#### The records
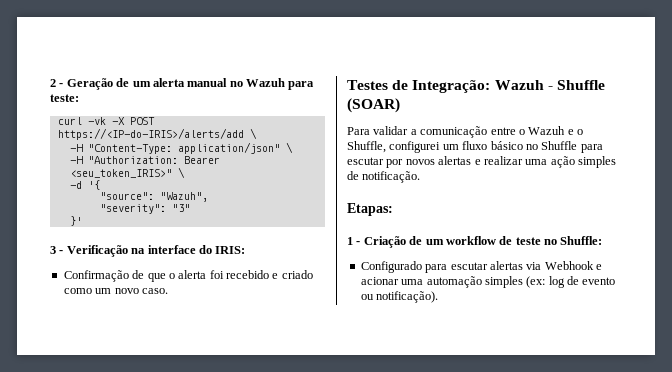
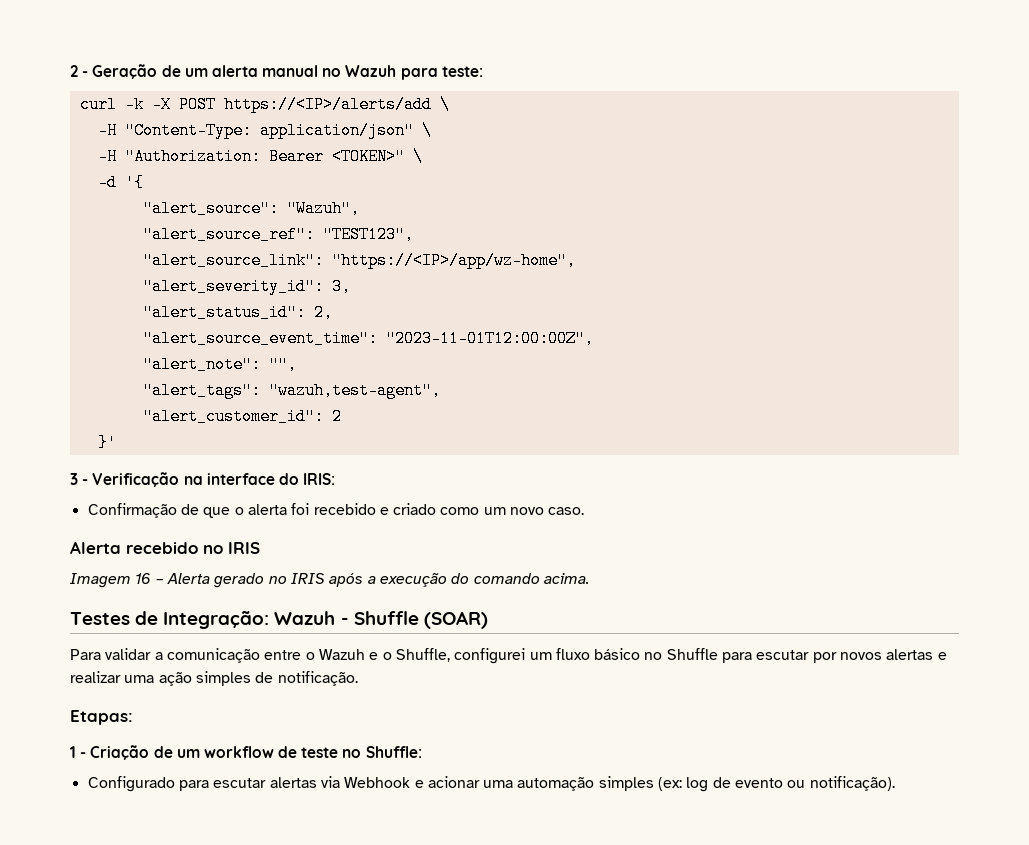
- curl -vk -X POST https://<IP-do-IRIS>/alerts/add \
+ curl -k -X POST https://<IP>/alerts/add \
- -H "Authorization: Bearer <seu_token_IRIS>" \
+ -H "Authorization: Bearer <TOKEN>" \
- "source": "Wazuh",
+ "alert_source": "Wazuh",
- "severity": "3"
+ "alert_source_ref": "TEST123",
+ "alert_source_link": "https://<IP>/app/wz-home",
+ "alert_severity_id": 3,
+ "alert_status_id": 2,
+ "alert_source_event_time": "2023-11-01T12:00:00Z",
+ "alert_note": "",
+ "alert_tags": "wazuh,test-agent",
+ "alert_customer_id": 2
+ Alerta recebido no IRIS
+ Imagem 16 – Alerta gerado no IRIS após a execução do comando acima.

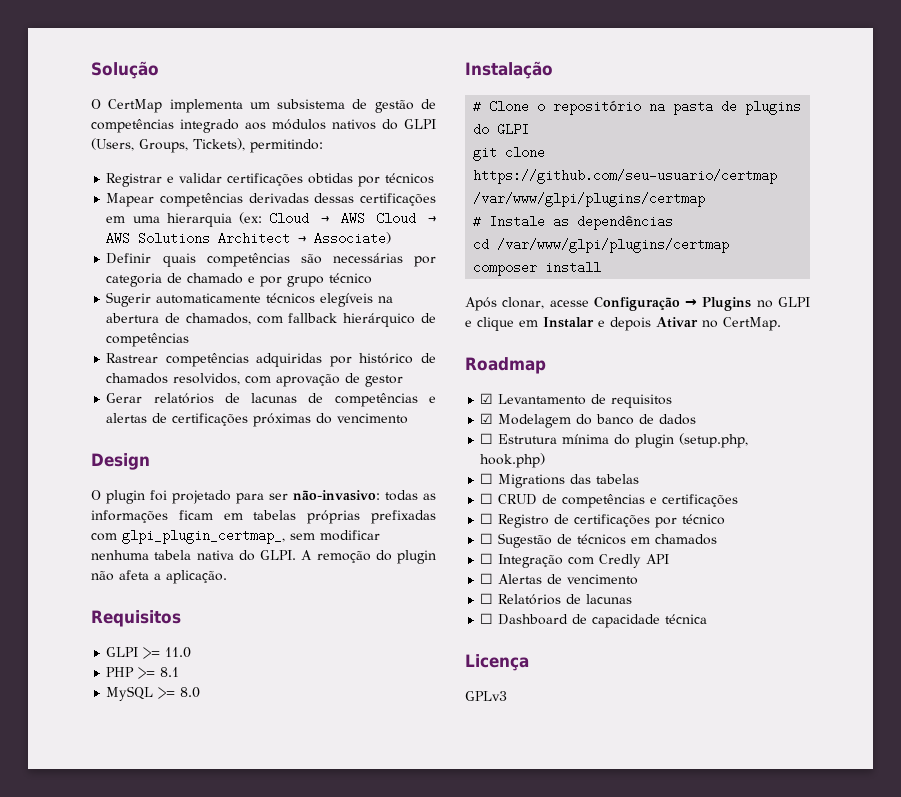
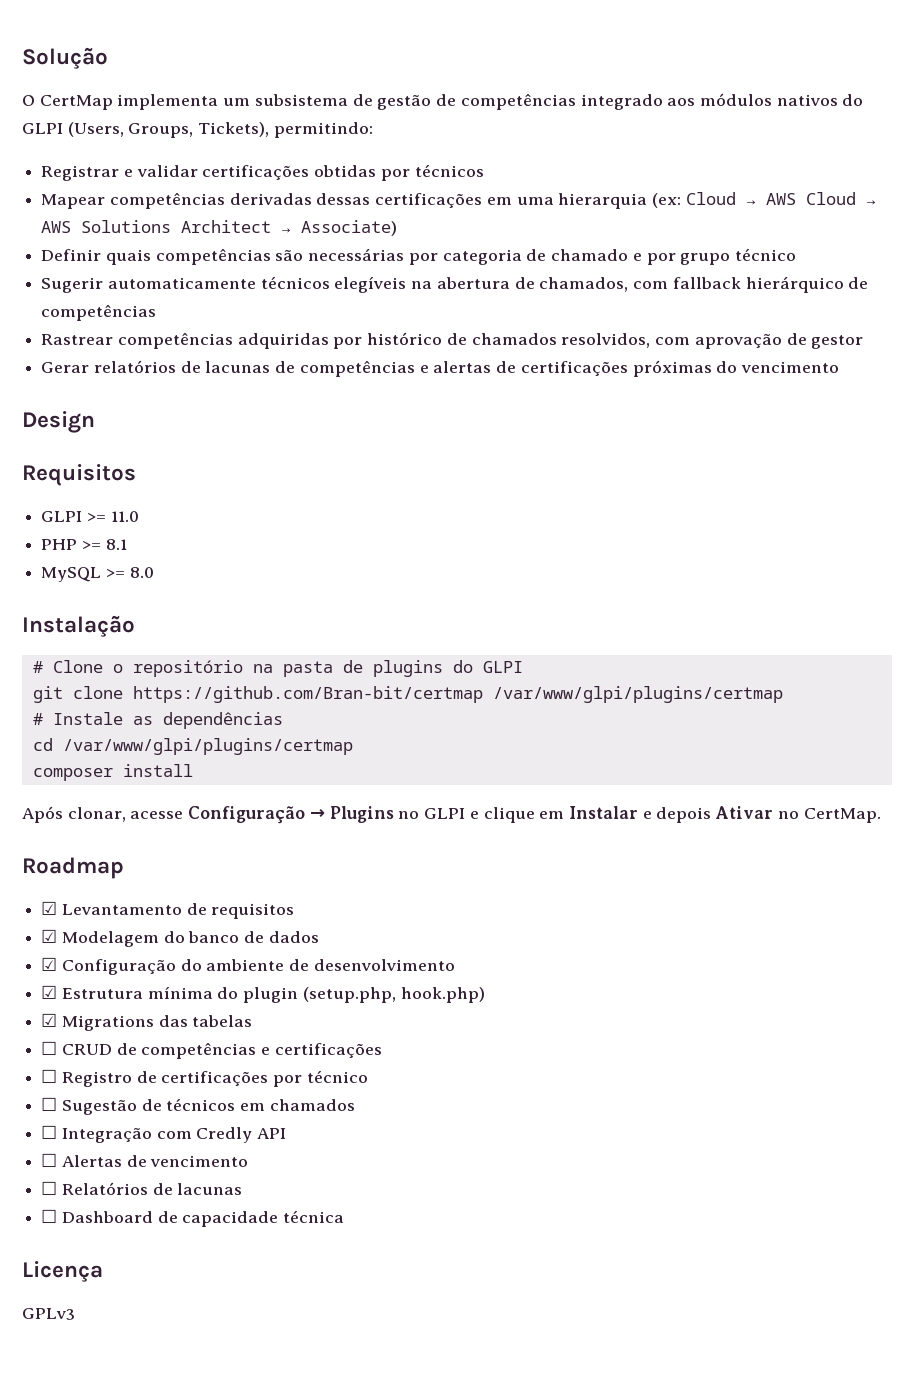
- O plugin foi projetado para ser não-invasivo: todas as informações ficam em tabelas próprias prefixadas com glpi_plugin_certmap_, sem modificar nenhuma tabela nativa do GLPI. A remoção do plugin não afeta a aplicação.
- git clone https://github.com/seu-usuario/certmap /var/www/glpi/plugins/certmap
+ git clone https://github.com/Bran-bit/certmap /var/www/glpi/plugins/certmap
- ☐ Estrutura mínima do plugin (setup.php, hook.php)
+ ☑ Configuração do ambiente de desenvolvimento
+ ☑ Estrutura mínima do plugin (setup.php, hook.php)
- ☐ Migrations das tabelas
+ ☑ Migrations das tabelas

#### What is needed
Copy every line of the material above in which the word "clone" appears.

#### Answer space
- git clone https://github.com/seu-usuario/certmap /var/www/glpi/plugins/certmap
+ git clone https://github.com/Bran-bit/certmap /var/www/glpi/plugins/certmap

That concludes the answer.